_Task brief:_ The whole of the data is to be returned without a single change.

*** Information provided ***

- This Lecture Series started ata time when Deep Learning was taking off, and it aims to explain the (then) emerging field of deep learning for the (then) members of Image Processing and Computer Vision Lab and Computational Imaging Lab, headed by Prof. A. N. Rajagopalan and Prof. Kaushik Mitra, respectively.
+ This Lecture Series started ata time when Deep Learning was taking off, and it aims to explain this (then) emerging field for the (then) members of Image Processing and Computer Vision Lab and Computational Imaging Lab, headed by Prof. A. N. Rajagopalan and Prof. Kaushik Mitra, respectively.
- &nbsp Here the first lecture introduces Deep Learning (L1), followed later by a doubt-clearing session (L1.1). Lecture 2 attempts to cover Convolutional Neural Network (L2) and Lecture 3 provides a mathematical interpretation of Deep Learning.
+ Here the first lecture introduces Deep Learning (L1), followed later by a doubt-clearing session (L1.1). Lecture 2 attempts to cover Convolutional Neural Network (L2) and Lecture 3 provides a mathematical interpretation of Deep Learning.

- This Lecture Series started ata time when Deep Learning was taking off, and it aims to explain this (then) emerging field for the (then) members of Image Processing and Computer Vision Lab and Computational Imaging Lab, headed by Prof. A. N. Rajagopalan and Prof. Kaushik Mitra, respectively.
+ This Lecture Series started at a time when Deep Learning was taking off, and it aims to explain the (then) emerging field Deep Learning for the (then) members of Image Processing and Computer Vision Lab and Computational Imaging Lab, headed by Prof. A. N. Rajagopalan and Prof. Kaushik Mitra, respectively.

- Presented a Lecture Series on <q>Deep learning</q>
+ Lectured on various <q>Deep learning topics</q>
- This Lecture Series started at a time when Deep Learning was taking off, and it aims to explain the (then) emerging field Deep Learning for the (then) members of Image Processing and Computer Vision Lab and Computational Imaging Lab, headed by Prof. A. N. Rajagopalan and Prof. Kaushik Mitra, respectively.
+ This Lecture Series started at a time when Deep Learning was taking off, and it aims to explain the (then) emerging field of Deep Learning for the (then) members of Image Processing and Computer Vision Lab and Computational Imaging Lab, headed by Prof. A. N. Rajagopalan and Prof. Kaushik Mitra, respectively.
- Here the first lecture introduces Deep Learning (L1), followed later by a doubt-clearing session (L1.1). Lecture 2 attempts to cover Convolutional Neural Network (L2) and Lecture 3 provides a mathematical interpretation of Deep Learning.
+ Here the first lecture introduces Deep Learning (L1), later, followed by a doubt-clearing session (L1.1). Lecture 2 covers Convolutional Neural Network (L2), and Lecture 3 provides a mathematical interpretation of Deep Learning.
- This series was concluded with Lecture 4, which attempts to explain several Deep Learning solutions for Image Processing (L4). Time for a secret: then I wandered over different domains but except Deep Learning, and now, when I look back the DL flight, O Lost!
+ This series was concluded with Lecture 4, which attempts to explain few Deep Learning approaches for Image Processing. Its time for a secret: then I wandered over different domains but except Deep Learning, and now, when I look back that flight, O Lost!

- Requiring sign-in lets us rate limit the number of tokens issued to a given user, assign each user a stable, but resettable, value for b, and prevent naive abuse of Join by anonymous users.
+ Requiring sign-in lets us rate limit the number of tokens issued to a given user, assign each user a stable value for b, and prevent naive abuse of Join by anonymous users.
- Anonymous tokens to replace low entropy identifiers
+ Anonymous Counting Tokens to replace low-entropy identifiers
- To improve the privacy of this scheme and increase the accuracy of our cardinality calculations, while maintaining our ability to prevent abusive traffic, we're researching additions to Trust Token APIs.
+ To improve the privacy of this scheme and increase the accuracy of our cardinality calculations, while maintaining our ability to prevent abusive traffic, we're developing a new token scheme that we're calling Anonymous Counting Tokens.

***

_Problem solution:_
- This Lecture Series started ata time when Deep Learning was taking off, and it aims to explain the (then) emerging field of deep learning for the (then) members of Image Processing and Computer Vision Lab and Computational Imaging Lab, headed by Prof. A. N. Rajagopalan and Prof. Kaushik Mitra, respectively.
+ This Lecture Series started ata time when Deep Learning was taking off, and it aims to explain this (then) emerging field for the (then) members of Image Processing and Computer Vision Lab and Computational Imaging Lab, headed by Prof. A. N. Rajagopalan and Prof. Kaushik Mitra, respectively.
- &nbsp Here the first lecture introduces Deep Learning (L1), followed later by a doubt-clearing session (L1.1). Lecture 2 attempts to cover Convolutional Neural Network (L2) and Lecture 3 provides a mathematical interpretation of Deep Learning.
+ Here the first lecture introduces Deep Learning (L1), followed later by a doubt-clearing session (L1.1). Lecture 2 attempts to cover Convolutional Neural Network (L2) and Lecture 3 provides a mathematical interpretation of Deep Learning.

- This Lecture Series started ata time when Deep Learning was taking off, and it aims to explain this (then) emerging field for the (then) members of Image Processing and Computer Vision Lab and Computational Imaging Lab, headed by Prof. A. N. Rajagopalan and Prof. Kaushik Mitra, respectively.
+ This Lecture Series started at a time when Deep Learning was taking off, and it aims to explain the (then) emerging field Deep Learning for the (then) members of Image Processing and Computer Vision Lab and Computational Imaging Lab, headed by Prof. A. N. Rajagopalan and Prof. Kaushik Mitra, respectively.

- Presented a Lecture Series on <q>Deep learning</q>
+ Lectured on various <q>Deep learning topics</q>
- This Lecture Series started at a time when Deep Learning was taking off, and it aims to explain the (then) emerging field Deep Learning for the (then) members of Image Processing and Computer Vision Lab and Computational Imaging Lab, headed by Prof. A. N. Rajagopalan and Prof. Kaushik Mitra, respectively.
+ This Lecture Series started at a time when Deep Learning was taking off, and it aims to explain the (then) emerging field of Deep Learning for the (then) members of Image Processing and Computer Vision Lab and Computational Imaging Lab, headed by Prof. A. N. Rajagopalan and Prof. Kaushik Mitra, respectively.
- Here the first lecture introduces Deep Learning (L1), followed later by a doubt-clearing session (L1.1). Lecture 2 attempts to cover Convolutional Neural Network (L2) and Lecture 3 provides a mathematical interpretation of Deep Learning.
+ Here the first lecture introduces Deep Learning (L1), later, followed by a doubt-clearing session (L1.1). Lecture 2 covers Convolutional Neural Network (L2), and Lecture 3 provides a mathematical interpretation of Deep Learning.
- This series was concluded with Lecture 4, which attempts to explain several Deep Learning solutions for Image Processing (L4). Time for a secret: then I wandered over different domains but except Deep Learning, and now, when I look back the DL flight, O Lost!
+ This series was concluded with Lecture 4, which attempts to explain few Deep Learning approaches for Image Processing. Its time for a secret: then I wandered over different domains but except Deep Learning, and now, when I look back that flight, O Lost!

- Requiring sign-in lets us rate limit the number of tokens issued to a given user, assign each user a stable, but resettable, value for b, and prevent naive abuse of Join by anonymous users.
+ Requiring sign-in lets us rate limit the number of tokens issued to a given user, assign each user a stable value for b, and prevent naive abuse of Join by anonymous users.
- Anonymous tokens to replace low entropy identifiers
+ Anonymous Counting Tokens to replace low-entropy identifiers
- To improve the privacy of this scheme and increase the accuracy of our cardinality calculations, while maintaining our ability to prevent abusive traffic, we're researching additions to Trust Token APIs.
+ To improve the privacy of this scheme and increase the accuracy of our cardinality calculations, while maintaining our ability to prevent abusive traffic, we're developing a new token scheme that we're calling Anonymous Counting Tokens.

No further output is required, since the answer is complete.